In recent year, the banking industry is running in a dynamic challenge concerning both customer base and performance . The competition among banks has become very tied. bank’s activities can be divided into retail banking which is dealing directly with individuals and small businesses, business banking which providing services to mid-market business, corporate banking which directed at large business entities, private banking which providing wealth management services to high net worth Individuals and families; and investment banking, relating to activities on the financial markets[1]. Today, many banks are rushing to become more customer centers. As the competition for customers intensifies, usually they are striving to improve their interactions with customers by investing in customer relationship management systems[2]. Customer relationship management can help banks manage customer interactions more effectively to maintain competitiveness and become sustained in today’s competitive era . Ozgener and Raz, pointed out that businesses try to get closer to their customers in order to create long-term relationships by using information and communication technology[3].In order to provide and generate more effective relationship with customers, bank sectors still prefer to adopt CRM, no matter what is the size of an organization[4]. So more and more banks began to reach the importance to customer relationship management ,which focuses on customers instead services. CRM has defined in various ways .One of the definition is" an integration of information technology and relationship marketing, provides the infrastructure that facilitates long-term relationship building with customers at an enterprise-wide level" [5,83]. In addition, CRM has been considered as a core process for being close to customers on an one-to-one basis[3]. On the other hand e-CRM is a five combinations of hardware, software, processes, applications, and management commitment[6]. According Mack, Mayo and Khare suggested strategic CRM as the operational component of managing shareholder value in the marketing, sales and service areas of the business[7].
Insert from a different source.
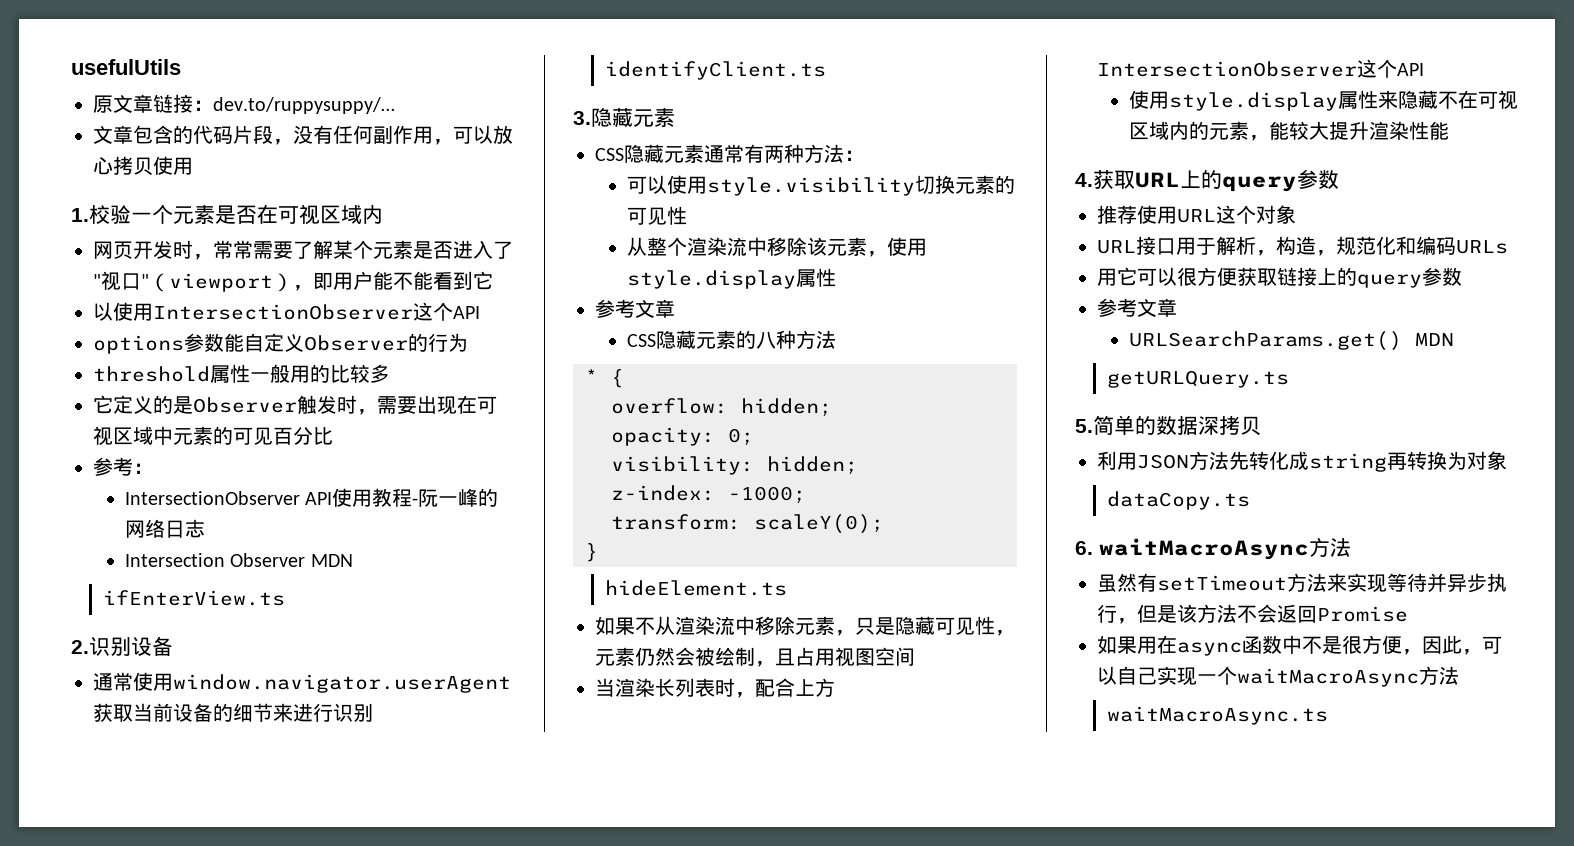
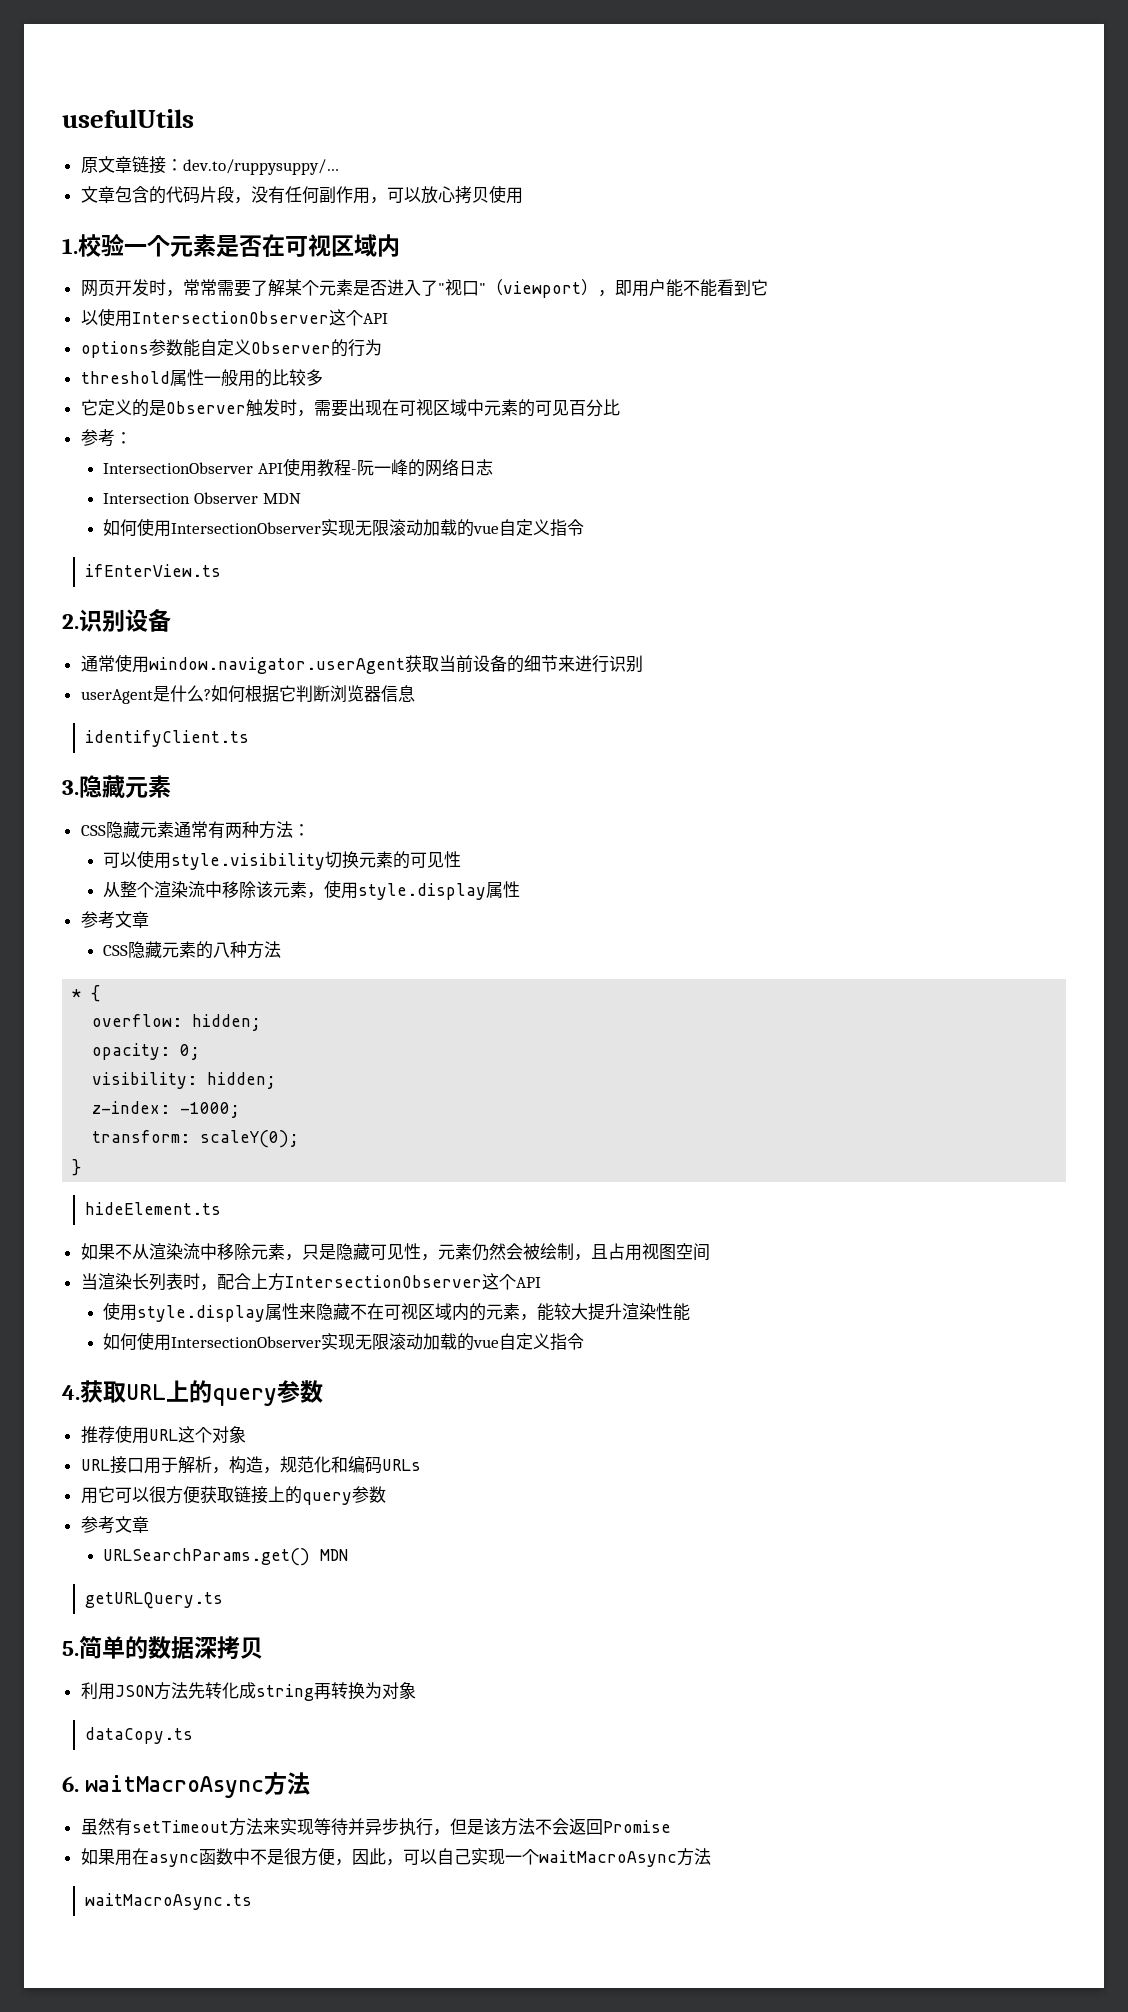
  Intersection Observer MDN
+ 如何使用IntersectionObserver实现无限滚动加载的vue自定义指令
+ userAgent是什么?如何根据它判断浏览器信息
  使用style.display属性来隐藏不在可视区域内的元素，能较大提升渲染性能
+ 如何使用IntersectionObserver实现无限滚动加载的vue自定义指令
In recent years ,many of Customer Relationship Management implementations have grown dramatically. However, few studies of the issues and problem associated with the implementation. The implementation of a CRM is a complex process, full of problems and barriers that must be managed in a proper manner in order to promote the success of an implementation[8]. According to IDC (International Data Corporation) and Gartner Group, the rate of successful CRM implementations is below 30%[9]. Forrester Research center also has announced failure rate of CRM projects equal to 47 percent in 2009 .This high failure rate has increased implementation risk of CRM projects and made direct and indirect disadvantages to the organization[10]. Also, According to industry analysts, almost two-thirds of CRM system development projects fail[5]. In addition, empirical observations pointed to a large percentage of implementation failures when attempts have been made to implement CRM strategies[8]. The success depends upon on both the appropriateness of the firm’s CRM strategy and CRM implementation effectiveness[11]. Besides, the low level of success rates, the experiences show that unsuccessful CRM implementations may lead to decrease in customer satisfaction (CS) and customer loyalty (CL) .In addition, customer lifetime value (CLV), customer satisfaction and customer loyalty are all critical factors in a successful CRM [12]. Hallowell Roger conducted a research on customer satisfaction, loyalty, and profitability in a bank industry and found that as compared to public sector, private sector bank customers’ level of satisfaction is comparatively higher[13].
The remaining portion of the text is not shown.